BENEDICTO XVI
ÁNGELUS
Domingo 12 de agosto de 2007
Queridos hermanos y hermanas:
La liturgia de este XIX domingo del tiempo ordinario nos prepara, de algún modo,
a la solemnidad de la Asunción de María al cielo, que celebraremos el próximo 15
de agosto. En efecto, está totalmente orientada al futuro, al cielo, donde la Virgen
santísima nos ha precedido en la alegría del paraíso. En particular, la página
evangélica, prosiguiendo el mensaje del domingo pasado, invita a los cristianos a
desapegarse de los bienes materiales, en gran parte ilusorios, y a cumplir
fielmente su deber tendiendo siempre hacia lo alto. El creyente permanece
despierto y vigilante a fin de estar preparado para acoger a Jesús cuando venga
en su gloria. Con ejemplos tomados de la vida diaria, el Señor exhorta a sus
discípulos, es decir, a nosotros, a vivir con esta disposición interior, como los
criados de la parábola, que esperan la vuelta de su señor. "Dichosos los criados
—dice— a quienes el Señor, al llegar, encuentre en vela" ( Lc 12, 37). Por tanto,
debemos velar, orando y haciendo el bien.
Es verdad, en la tierra todos estamos de paso, como oportunamente nos lo
recuerda la segunda lectura de la liturgia de hoy, tomada de la carta a los
Hebreos. Nos presenta a Abraham, vestido de peregrino, como un nómada que
vive en una tienda y habita en una región extranjera. Lo guía la fe. "Por fe —
escribe el autor sagrado— obedeció Abraham a la llamada y salió hacia la tierra
que iba a recibir en heredad. Salió sin saber a dónde iba" ( Hb 11, 8). En efecto,
su verdadera meta era "la ciudad de sólidos cimientos cuyo arquitecto y
constructor es Dios" ( Hb 11, 10). La ciudad a la que se alude no está en este
mundo, sino que es la Jerusalén celestial, el paraíso. Era muy consciente de ello
la comunidad cristiana primitiva, que se consideraba "forastera" en la tierra y
llamaba a sus núcleos residentes en las ciudades "parroquias", que significa
precisamente colonias de extranjeros (en griego, pàroikoi ) (cf. 1 P 2, 11). De este
modo, los primeros cristianos expresaban la característica más importante de la
Iglesia, que es precisamente la tensión hacia el cielo.

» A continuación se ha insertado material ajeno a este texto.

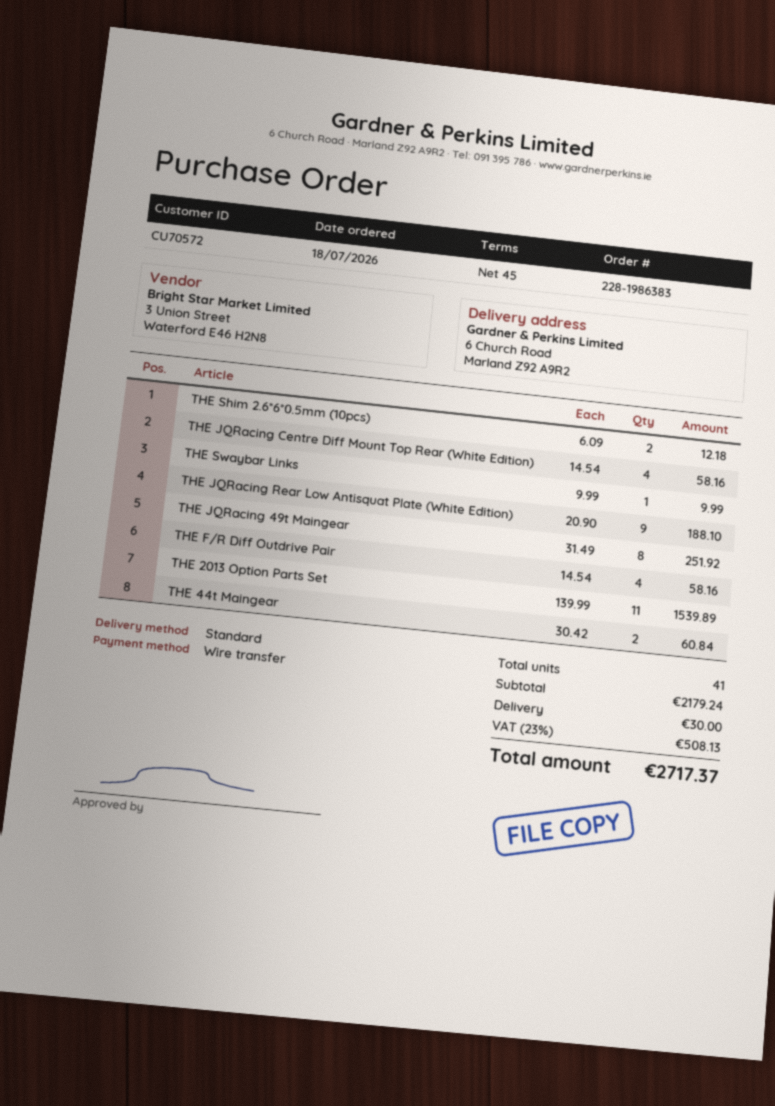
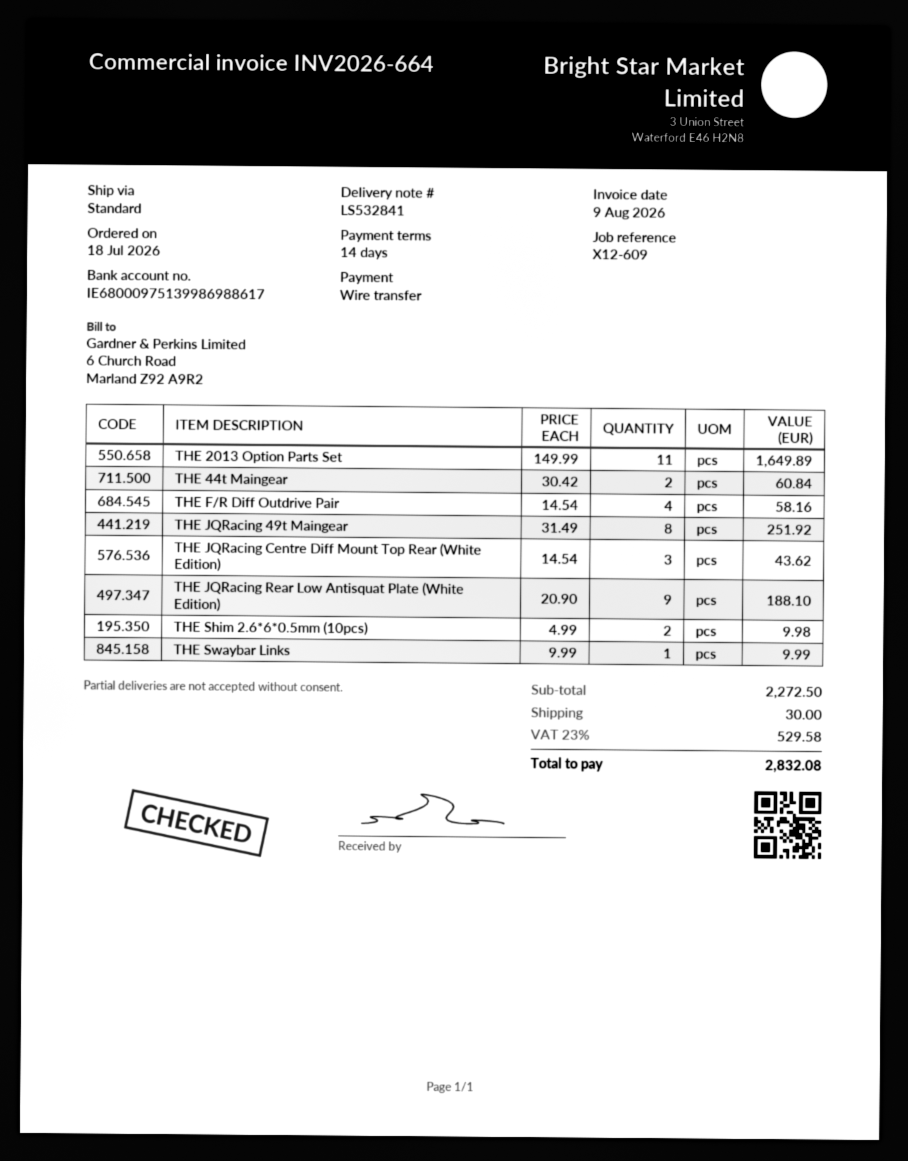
payment terms: 45 days -> 14 days
THE Shim 2.6*6*0.5mm (10pcs): 2 x 6.09 = 12.18 -> 2 x 4.99 = 9.98
THE JQRacing Centre Diff Mount Top Rear (White Edition): 4 x 14.54 = 58.16 -> 3 x 14.54 = 43.62
THE 2013 Option Parts Set: 11 x 139.99 = 1539.89 -> 11 x 149.99 = 1649.89
subtotal: 2179.24 -> 2272.50
tax: 23% = 508.13 -> 23% = 529.58
total: 2717.37 -> 2832.08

Por tanto, la liturgia de la Palabra de hoy quiere invitarnos a pensar "en la vida
del mundo futuro", como repetimos cada vez que con el Credo hacemos nuestra
profesión de fe. Una invitación a gastar nuestra existencia de modo sabio y
previdente, a considerar atentamente nuestro destino, es decir, las realidades
que llamamos últimas: la muerte, el juicio final, la eternidad, el infierno y el
paraíso. Precisamente así asumimos nuestra responsabilidad ante el mundo y
construimos un mundo mejor.
La Virgen María, que desde el cielo vela sobre nosotros, nos ayude a no olvidar
que aquí, en la tierra, estamos sólo de paso, y nos enseñe a prepararnos para
encontrar a Jesús, que "está sentado a la derecha de Dios Padre todopoderoso y
desde allí ha de venir a juzgar a vivos y muertos".